The European Parliament has approved the new one Copyright Directive last March 26, now the ball has passed into the hands of the European Commission which will have to proceed with its application. One of the most difficult steps will surely be the one concerning the identification of the rules that will allow to observe the so-called "Article 17"(initially Article 13).

Article 17 provides that content sharing platforms such as YouTube and Facebook must be equipped with automatic filters with which to prevent the publication of copyright material. These filters must be "preventive" in order to limit as much as possible views in violation of copyright.

The aforementioned YouTube, which has for some time been a particularly advanced filter system designed to improve thanks to machine learning, is one of the major opponents to Article 17. In the opinion of the Google subsidiary, the latter was conceived in contradiction with the business model of those who manage third-party self-productions in streaming.
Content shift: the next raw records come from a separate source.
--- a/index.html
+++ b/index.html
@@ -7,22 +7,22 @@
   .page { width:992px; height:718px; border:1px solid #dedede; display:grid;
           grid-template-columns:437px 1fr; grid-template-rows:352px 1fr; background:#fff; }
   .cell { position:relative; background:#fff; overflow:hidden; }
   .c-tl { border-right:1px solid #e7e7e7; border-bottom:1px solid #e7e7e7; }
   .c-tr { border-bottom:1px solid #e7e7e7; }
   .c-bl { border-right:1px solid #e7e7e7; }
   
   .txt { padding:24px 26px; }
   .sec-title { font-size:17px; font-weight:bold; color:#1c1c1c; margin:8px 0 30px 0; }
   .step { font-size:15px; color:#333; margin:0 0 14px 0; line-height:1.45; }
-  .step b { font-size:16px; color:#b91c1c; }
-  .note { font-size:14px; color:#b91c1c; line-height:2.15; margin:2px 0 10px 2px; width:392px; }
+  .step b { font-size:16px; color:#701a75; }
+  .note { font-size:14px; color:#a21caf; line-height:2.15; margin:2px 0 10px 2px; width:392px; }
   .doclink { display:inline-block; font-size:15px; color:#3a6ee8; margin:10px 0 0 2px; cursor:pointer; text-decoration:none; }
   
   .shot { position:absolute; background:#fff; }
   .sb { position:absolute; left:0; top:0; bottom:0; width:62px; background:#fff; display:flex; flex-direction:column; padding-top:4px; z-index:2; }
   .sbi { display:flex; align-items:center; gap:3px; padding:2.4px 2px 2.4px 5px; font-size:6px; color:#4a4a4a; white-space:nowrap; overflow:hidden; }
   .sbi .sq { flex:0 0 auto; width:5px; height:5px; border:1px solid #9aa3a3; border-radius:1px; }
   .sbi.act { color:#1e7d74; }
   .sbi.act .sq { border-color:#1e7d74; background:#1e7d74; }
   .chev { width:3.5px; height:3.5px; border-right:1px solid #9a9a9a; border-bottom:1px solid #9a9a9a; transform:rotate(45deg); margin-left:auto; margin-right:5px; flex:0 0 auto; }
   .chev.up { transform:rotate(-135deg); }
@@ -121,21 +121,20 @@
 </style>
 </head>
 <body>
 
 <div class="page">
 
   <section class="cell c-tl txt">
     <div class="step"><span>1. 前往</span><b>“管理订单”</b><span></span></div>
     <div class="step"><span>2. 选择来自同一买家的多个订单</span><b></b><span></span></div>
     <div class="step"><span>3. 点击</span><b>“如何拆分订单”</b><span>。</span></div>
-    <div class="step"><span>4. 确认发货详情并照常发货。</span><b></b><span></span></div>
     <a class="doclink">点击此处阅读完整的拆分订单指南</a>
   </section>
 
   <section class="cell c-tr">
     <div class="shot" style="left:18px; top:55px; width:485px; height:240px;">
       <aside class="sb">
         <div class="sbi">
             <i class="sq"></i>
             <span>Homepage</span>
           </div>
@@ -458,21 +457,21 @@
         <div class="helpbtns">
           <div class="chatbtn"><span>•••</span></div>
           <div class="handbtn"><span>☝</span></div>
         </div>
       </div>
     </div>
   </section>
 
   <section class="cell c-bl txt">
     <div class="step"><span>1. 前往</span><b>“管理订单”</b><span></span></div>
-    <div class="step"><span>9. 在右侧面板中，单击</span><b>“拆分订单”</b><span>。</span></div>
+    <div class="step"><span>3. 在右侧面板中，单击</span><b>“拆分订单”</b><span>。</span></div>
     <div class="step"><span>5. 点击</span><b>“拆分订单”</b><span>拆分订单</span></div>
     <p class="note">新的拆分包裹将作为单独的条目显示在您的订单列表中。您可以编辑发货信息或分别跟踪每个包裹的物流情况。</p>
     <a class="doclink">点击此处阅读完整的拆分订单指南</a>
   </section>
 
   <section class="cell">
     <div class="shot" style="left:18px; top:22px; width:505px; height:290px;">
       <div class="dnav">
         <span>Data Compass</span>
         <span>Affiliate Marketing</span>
Finding a solution that can reconcile all the interests at stake, including those that are evidently opposed to Big Companies and publishers, will not be particularly simple, which is why the Stakeholder Dialogue Meeting which will see our country represented by the Minister of Cultural Heritage Dario Franceschini.

The criticisms of Article 17 are largely motivated by the fact that to function properly a filter system must be particularly restrictive, without guaranteeing 100% accuracy. The impression is that those who have written Article 17 do not have clear the technical limits related to the creation of an automatic content filter.